Tony Winners: First Week of Post-Awards Data
This was the first week of box office data reflecting post-Tony Awards ticket sales — and the early picture is one of cautious optimism rather than an immediate explosion. Best Musical winner Schmigadoon! saw a $178,868 increase, and Best Revival of a Musical winner Ragtime went up by $133,220. Both of those gains are nothing to scoff at, but, together with Giant, they’re the only 2026 Tony-winning shows that saw increases in six figures or above.
The Tony Awards’ intended impact involves more tourists buying tickets for performances further away on the calendar. All will certainly be looking for those gains to increase in the weeks ahead. Historically, the biggest Tony bounce arrives in the weeks after the ceremony, not the immediate days following, as the press coverage and social media attention percolates through the wider public consciousness and drives advance sales. Producers and theatre owners will be watching the numbers closely over the next two to three weeks.

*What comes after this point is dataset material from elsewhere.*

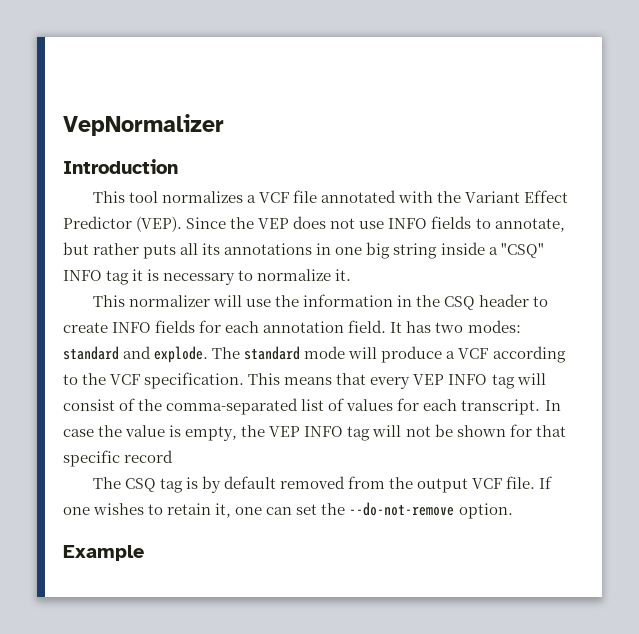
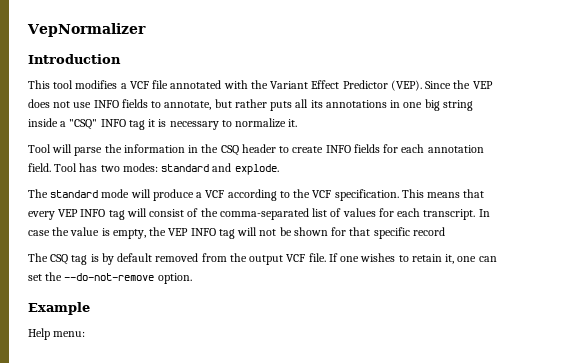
[161,191,243,203] normalizes -> [75,80,118,89] modifies
[92,295,271,307] This normalizer will use -> [28,144,103,156] Tool will parse
[390,322,403,333] It -> [54,163,78,172] Tool
(209, 354) none -> (279, 169) //
(144, 553) none -> [28,328,86,340] // Help menu:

Death of a Salesman, the Tony Award winner for Best Revival of a Play, continues its extraordinary run at the Winter Garden Theatre, playing to over 100% capacity — a figure that reflects standing room only sales — and grossing $1.78 million for the week, placing it fourth overall despite a very slight week-on-week dip. It remains one of the strongest plays in recent Broadway memory.
Oh, Mary! — Broadway’s Hottest Ticket Continues
Oh, Mary!‘s grosses last week just barely missed making Broadway’s top five, a distinction it likely only missed out on due to Mormon‘s outsized birthday week. With Maya Rudolph of Saturday Night Live fame leading the cast, the Cole Escola-written comedy is commanding remarkable prices — an average ticket of $213.38 with a top ticket of $575 — and filling 99.76% of the Lyceum Theatre’s seats each week.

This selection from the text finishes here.